野党第1党の存在感示せず 与党との直接協議に活路

立憲民主党の野田代表は9月23日で就任1年を迎える。衆参両院で与党を過半数割れに追い込んだ実績はあるものの、主導して実現した政策は限られ、野党第1党としての存在感を十分に示せていない。野田氏は今後、野党連携に加えて与党との直接協議を重視し、政策実行力のアピールに活路を見いだそうとしているが、党勢回復に結びつくかは不透明である。

就任後の成果と課題

野田氏は2024年9月、首相経験者としての安定感を期待され代表に選出された。直後の衆院選では公示前から50議席増を果たし、与党を過半数割れに追い込んだ。野党連携によって政策活動費を全廃する法案を成立させ、高額療養費制度の自己負担上限額引き上げも阻止するなど一定の成果を残した。

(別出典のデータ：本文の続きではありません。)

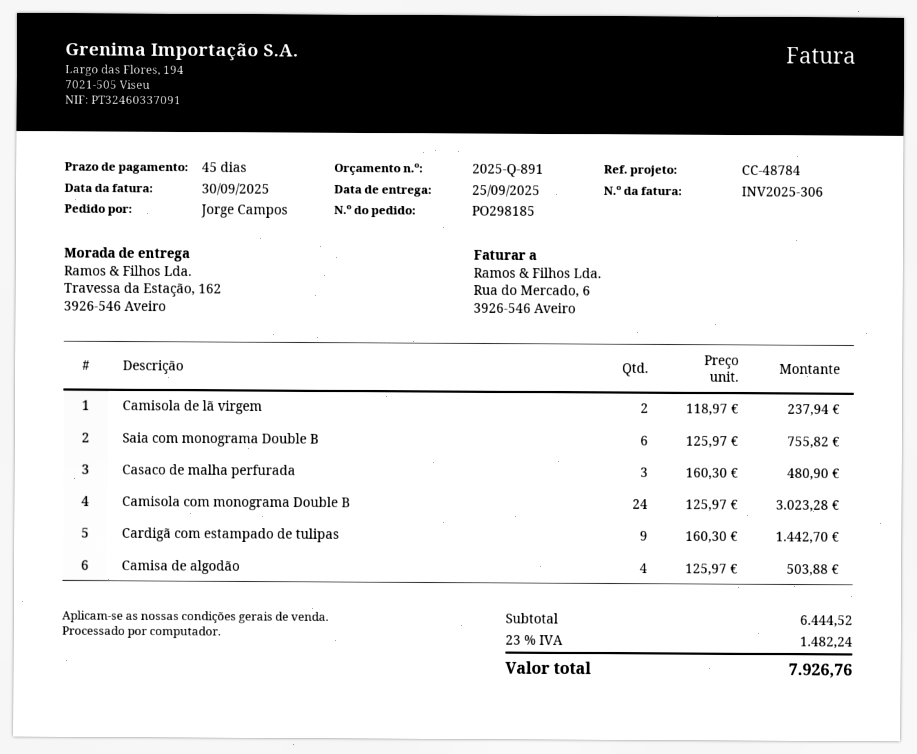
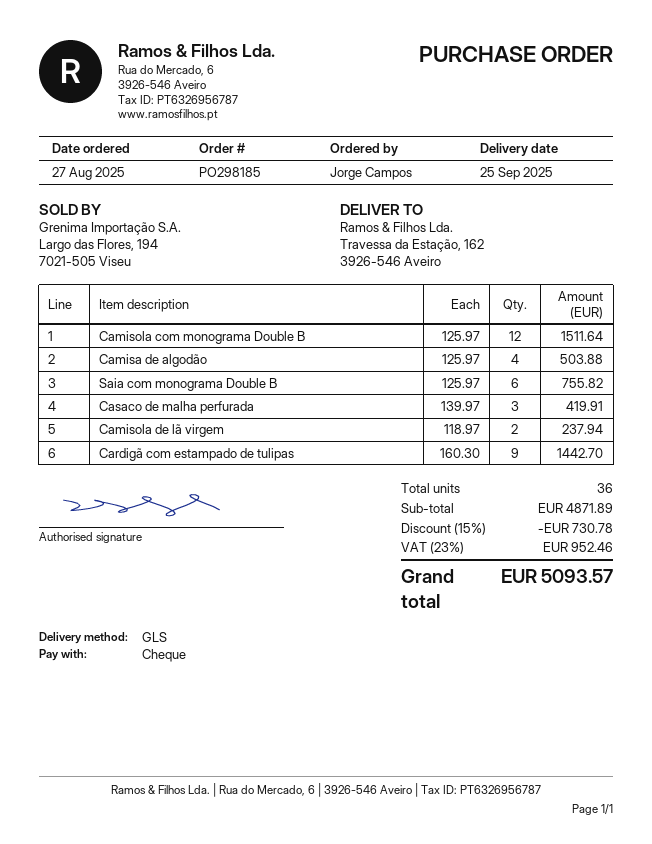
Casaco de malha perfurada: 3 x 160.30 = 480.90 -> 3 x 139.97 = 419.91
Camisola com monograma Double B: 24 x 125.97 = 3023.28 -> 12 x 125.97 = 1511.64
subtotal: 6444.52 -> 4871.89
discount: none -> 15% = 730.78
tax: 23% = 1482.24 -> 23% = 952.46
total: 7926.76 -> 5093.57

一方で、その後は野党間の足並みをそろえる調整力を欠き、存在感が薄れた。今年7月の参院選では議席数が横ばいにとどまり、比例選で国民民主党や参政党を下回り「事実上の敗北」と評価された。執行部の刷新に追い込まれたものの、党内の不満は収まっていない。9月の世論調査では支持率が5%と、野党第3位に低迷している。

与党との協議路線へ転換

窮状打開に向け、野田氏は与党との直接協議に軸足を移している。9月19日には石破首相や公明党の斉藤代表と会談し、立民が参院選で掲げた「給付付き税額控除」の制度設計に向けた協議体の設置で合意した。ただし党内には「課題が多く時間を要する」との見方も強い。さらに石破首相の退陣が見込まれる中、自民党の新総裁によって協議の行方が左右される可能性がある。

野党連携とのジレンマ

立民が与党との協議を優先すれば、他の野党との距離が広がる懸念もある。首相指名選挙や内閣不信任決議案では野党の結束が不可欠であり、野田氏は「多党化の中で成果を出すのは本当に難しい」と周囲に語っている。与党との協議路線が党勢回復につながるかどうか、野田執行部は正念場を迎えている。